====== DATA FOR ANALYSIS
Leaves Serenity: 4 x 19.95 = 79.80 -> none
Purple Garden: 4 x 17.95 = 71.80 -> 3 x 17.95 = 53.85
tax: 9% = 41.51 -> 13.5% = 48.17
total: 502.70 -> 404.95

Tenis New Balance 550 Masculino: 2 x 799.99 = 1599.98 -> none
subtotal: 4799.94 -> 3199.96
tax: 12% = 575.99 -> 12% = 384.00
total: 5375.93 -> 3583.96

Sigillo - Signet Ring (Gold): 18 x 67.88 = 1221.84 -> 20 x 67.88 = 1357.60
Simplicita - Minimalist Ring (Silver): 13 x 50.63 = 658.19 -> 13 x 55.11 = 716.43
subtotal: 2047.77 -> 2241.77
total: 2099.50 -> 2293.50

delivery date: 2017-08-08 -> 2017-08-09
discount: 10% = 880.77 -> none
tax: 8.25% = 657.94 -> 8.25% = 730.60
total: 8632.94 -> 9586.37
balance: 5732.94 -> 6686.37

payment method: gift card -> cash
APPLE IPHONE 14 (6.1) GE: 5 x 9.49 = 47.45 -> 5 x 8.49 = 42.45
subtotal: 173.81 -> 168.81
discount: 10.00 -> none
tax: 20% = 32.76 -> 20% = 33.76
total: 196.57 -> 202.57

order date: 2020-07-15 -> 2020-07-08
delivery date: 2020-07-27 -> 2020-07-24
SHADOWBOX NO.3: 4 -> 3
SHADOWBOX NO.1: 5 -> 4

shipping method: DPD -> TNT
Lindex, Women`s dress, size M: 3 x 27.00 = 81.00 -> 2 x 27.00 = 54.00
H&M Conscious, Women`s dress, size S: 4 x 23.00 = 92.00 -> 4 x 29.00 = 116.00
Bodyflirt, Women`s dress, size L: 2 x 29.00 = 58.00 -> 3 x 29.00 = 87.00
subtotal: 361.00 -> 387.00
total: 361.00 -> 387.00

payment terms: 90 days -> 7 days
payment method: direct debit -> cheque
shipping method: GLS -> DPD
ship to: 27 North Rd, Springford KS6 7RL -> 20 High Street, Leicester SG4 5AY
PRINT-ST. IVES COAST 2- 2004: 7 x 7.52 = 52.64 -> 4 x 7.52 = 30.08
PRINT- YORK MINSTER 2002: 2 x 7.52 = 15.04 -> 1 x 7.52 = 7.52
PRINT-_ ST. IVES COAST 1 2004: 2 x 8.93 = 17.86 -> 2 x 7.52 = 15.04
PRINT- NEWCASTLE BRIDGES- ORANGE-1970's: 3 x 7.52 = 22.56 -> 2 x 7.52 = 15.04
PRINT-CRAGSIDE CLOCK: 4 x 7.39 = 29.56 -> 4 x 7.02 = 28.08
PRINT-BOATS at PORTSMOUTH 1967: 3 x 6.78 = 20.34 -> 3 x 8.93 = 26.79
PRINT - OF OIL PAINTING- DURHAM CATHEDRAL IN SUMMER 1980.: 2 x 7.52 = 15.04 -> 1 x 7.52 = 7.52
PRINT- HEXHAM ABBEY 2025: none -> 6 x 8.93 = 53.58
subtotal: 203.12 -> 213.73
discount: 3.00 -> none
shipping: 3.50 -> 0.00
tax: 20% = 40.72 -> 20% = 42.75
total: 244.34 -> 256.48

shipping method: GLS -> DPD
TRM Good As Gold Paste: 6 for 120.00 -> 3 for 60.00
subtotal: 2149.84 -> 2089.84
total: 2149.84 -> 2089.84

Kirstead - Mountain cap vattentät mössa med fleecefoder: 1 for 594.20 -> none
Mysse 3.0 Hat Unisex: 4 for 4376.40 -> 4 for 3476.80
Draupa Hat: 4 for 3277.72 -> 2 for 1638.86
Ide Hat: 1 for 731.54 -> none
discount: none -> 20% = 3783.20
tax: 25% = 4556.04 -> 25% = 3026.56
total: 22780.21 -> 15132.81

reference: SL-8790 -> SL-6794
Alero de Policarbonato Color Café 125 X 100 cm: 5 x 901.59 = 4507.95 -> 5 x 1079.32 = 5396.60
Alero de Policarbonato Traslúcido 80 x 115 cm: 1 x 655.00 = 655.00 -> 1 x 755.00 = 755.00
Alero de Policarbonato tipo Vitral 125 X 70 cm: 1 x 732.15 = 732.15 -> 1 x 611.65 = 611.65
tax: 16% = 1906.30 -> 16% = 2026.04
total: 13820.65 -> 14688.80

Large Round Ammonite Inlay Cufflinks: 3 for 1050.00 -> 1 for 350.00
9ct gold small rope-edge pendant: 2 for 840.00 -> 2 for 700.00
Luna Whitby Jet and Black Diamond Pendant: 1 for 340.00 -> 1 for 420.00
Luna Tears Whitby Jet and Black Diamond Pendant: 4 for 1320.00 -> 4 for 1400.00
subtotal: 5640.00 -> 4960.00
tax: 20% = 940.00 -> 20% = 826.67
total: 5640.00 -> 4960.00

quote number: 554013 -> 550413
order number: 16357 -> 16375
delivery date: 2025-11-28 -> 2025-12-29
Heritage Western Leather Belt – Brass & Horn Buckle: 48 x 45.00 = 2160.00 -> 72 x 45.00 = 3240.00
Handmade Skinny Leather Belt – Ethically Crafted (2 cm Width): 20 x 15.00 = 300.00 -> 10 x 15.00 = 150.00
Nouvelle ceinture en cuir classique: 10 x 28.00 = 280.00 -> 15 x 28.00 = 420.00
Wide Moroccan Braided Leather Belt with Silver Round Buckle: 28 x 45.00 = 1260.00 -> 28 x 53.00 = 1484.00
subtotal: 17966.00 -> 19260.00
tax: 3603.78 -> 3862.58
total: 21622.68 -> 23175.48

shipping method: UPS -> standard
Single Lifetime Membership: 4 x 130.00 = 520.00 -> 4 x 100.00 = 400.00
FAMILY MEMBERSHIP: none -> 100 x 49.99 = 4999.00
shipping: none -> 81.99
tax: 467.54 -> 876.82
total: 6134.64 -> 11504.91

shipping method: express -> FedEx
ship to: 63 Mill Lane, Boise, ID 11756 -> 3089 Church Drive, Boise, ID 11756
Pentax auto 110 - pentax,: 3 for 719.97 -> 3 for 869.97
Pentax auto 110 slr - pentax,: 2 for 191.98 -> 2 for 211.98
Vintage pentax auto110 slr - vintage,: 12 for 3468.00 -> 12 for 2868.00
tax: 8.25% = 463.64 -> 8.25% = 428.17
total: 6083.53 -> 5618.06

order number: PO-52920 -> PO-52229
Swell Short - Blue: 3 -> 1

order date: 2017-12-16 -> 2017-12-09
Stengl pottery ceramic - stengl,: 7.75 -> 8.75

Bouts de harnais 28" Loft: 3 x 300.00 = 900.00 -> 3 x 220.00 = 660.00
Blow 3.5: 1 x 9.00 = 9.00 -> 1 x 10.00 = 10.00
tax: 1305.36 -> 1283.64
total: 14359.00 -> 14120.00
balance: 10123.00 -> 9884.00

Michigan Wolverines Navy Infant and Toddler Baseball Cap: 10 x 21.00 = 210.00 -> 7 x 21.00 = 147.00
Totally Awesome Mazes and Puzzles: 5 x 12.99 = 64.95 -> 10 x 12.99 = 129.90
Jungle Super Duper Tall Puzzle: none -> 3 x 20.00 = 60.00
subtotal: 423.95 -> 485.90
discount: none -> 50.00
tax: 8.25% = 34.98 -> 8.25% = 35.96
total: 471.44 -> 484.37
============
Only the lines above, from the first through the one holding "Sigillo - Signet", are to be output, and they must be copied exactly.

Leaves Serenity: 4 x 19.95 = 79.80 -> none
Purple Garden: 4 x 17.95 = 71.80 -> 3 x 17.95 = 53.85
tax: 9% = 41.51 -> 13.5% = 48.17
total: 502.70 -> 404.95

Tenis New Balance 550 Masculino: 2 x 799.99 = 1599.98 -> none
subtotal: 4799.94 -> 3199.96
tax: 12% = 575.99 -> 12% = 384.00
total: 5375.93 -> 3583.96

Sigillo - Signet Ring (Gold): 18 x 67.88 = 1221.84 -> 20 x 67.88 = 1357.60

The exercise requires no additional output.